I do not know why I want to add this here, but it will come to me….

 

So, the “Jungian” therapist, analyst, approaches each new client with interest, curiosity, and wonder. “No one has ever been exactly like this person who sits with me.” This therapist is receptive, attentive and alert; open to receive all the signals and non-signals the client is transmitting. This therapist wants to befriend her client, not antagonize her or deliberately mobilize her defenses. Singer shares my sentiments of being privileged to gain access to another person’s deepest/darkest reaches, in this case the unconscious. It is the therapist’s role to create an atmosphere of trust (the client faces hidden aspects of himself that he may fear) and freedom to come with whatever enters his mind (acceptance par exellence..). To do that the therapist has to be willing to take her place: to show herself explicitly and implicitly as an individual, inviting the client to do the same. The analysand is expected to have confidence in and to commit to the process. He needs to believe that somewhere in him is rising the possibility of being another sort of person, the one he was meant to be.

Singer writes: “The unconscious contains that portion of the human potential which needs to be actualized in order for individuals to move toward individuation, that is, toward becoming whatever they are innately capable of being”. As such it is the Urgrund of our being, the original basis from which everything valuable may develop. The unconscious is at its basis collective in character.

 

Jung insists that each individual develop consciously a unique Weltanschauung, a philosophy of life, in accordance with the “given” factors of the personality which are present at birth (and unfold according to their genre and in their own time) and also those “acquired” factors which include the environment into which one is born and the circumstances and events of life. This philosophy envisions a person as a unitary and total being; with its particular nature as an individual ànd with its human nature, embedded in general principles drawn from the history of human consciousness and experience. Psychotherapy, in Jungian style, should enable individuals to fulfill their individual potential by utilizing more effectively the special gifts with which they are endowed. Analysis confirms that potential, this individuality, born in every person, but often lost in the pursuit of the more practical goals of life.

 

The involvement between analyst and analysand is intense and active; they are not merely observers, but active partners in a mutual endeavor. The analysand needs to recognize the discrepancy (experienced as a conflict situation in his life) is between his conscious attitudes and unconscious factors (complexes) which interfere with his carrying through on the intentions (which correspondent with those conscious attitudes).

 

Singer defines a complex as nothing more than an idea filled with emotionally charged contents, which interrupts our attention and redirects our thinking and often behavior. Jung was interested in these “incomprehensible elements which erupt into consciousness from unknown sources” and explored tracing their origin. The trail of a complex led him backward towards its sources in those basic elemental tendencies of the human personality which produce certain specific kinds of the thinking patterns common to the entire human species, he named the archetypes.

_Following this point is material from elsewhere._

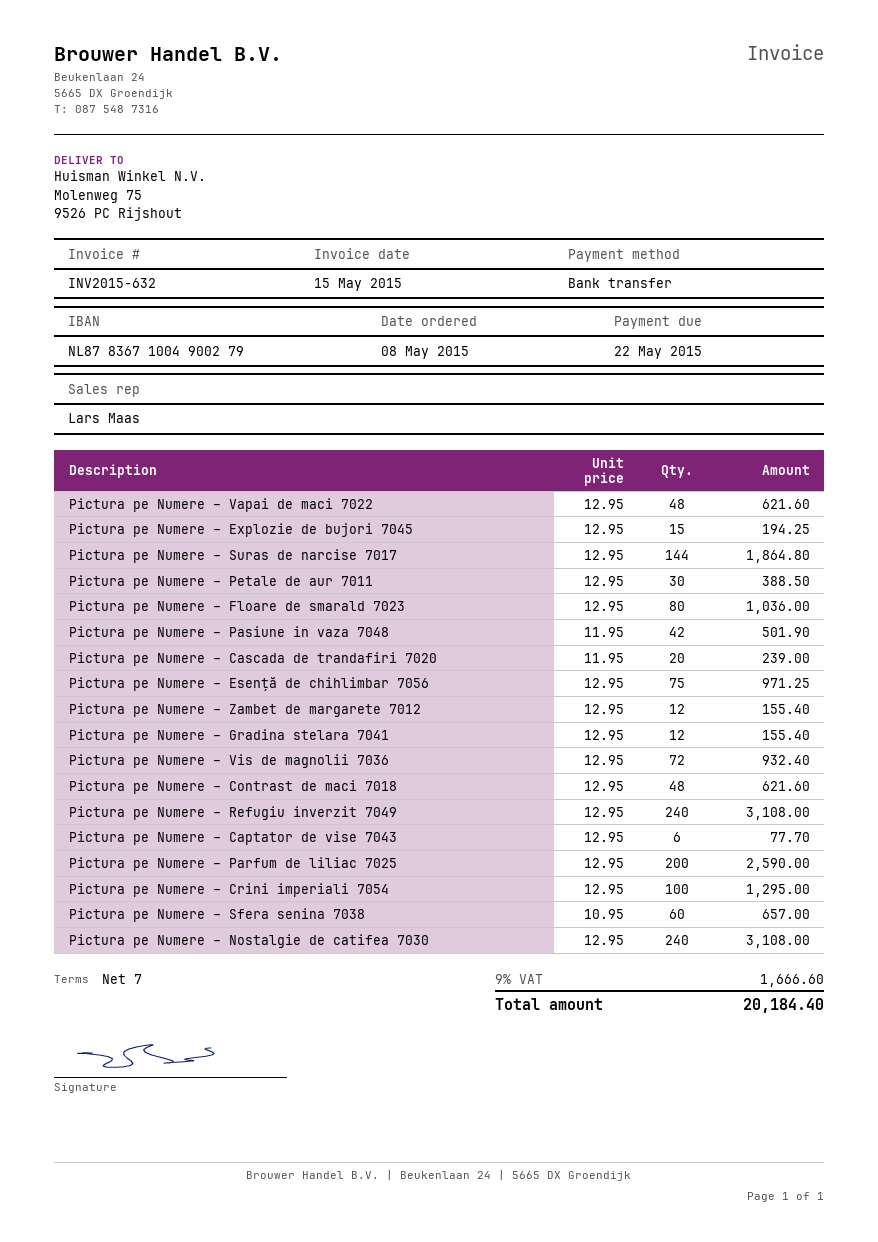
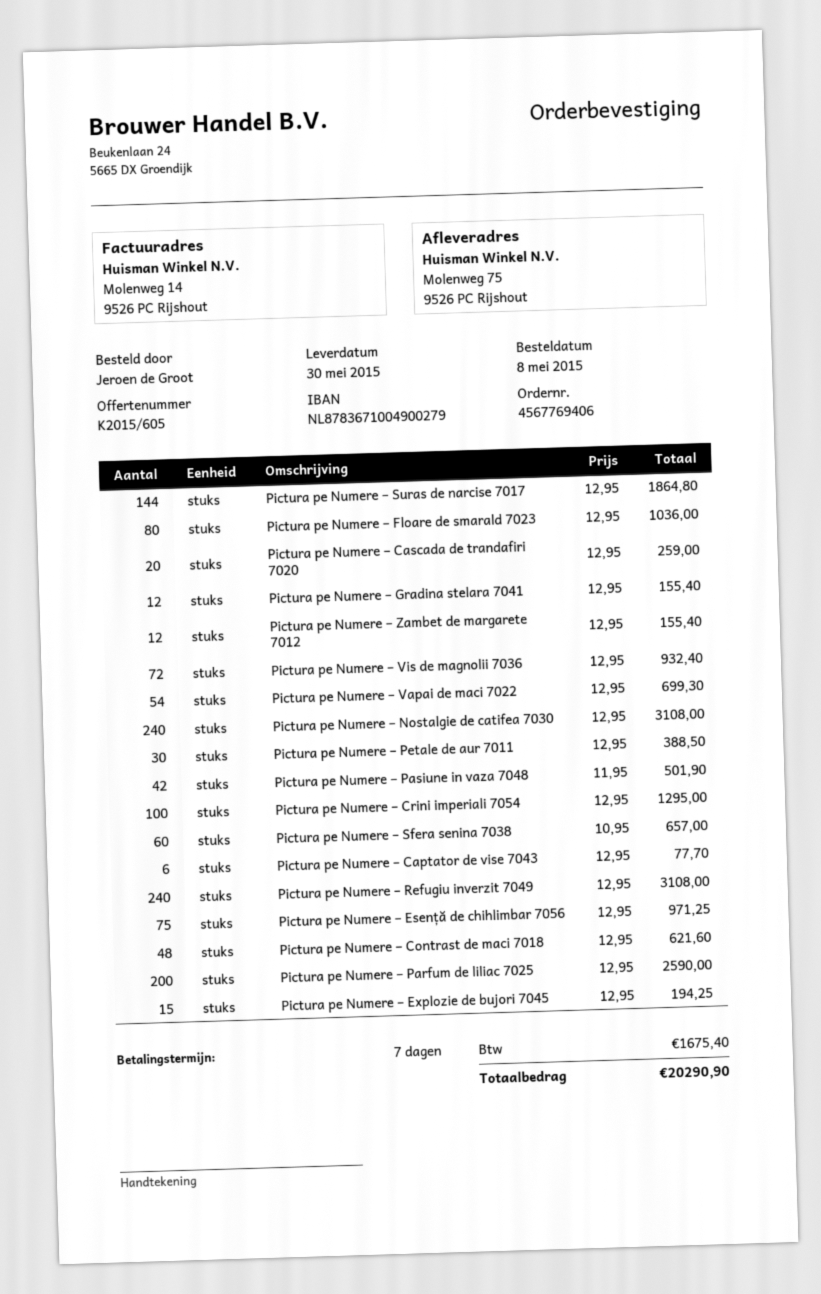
Pictura pe Numere – Vapai de maci 7022: 48 x 12.95 = 621.60 -> 54 x 12.95 = 699.30
Pictura pe Numere – Cascada de trandafiri 7020: 20 x 11.95 = 239.00 -> 20 x 12.95 = 259.00
tax: 1666.60 -> 1675.40
total: 20184.40 -> 20290.90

Those experiences which threaten our deepest beliefs – in our gods and in ourselves – those are the ones which give rise to complexes. As a complex becomes conscious in analysis, it is possible to disengage its components, its associations, even to de-magnetize its nucleus. This can in turn cause a shift in lifelong attitudes and alter ways of thinking and consequently ways of behaving.

 

Back to therapy. We must realize that the conflict between consciousness and the unconscious cannot be resolved by advice from the analyst, but only through the patients understanding and consciously integrating of the unconscious material as it comes up (psychic reality is not the same as objective reality). The therapist is primarily interested in evoking understanding and integration in the client. The possibility for healing lies in the psyche of the client, writes Singer, that’s the place where the disunion or split exists. A therapist is to use herself as a vehicle for clarifying the clients dilemma’s and for helping him to learn to interpret his unconscious “production”.

In that sense the analysand is encouraged to lead the process.

 

The awareness of (the twin problem of) transference and countertransference is given a position of great importance in the analytic process. Singer even says: “the analysis of the transference is the crux of the analyst-analysand relationship, for the unconscious patterns come into play here were we can see them directly and do not have to rely on the client’s recital of things”.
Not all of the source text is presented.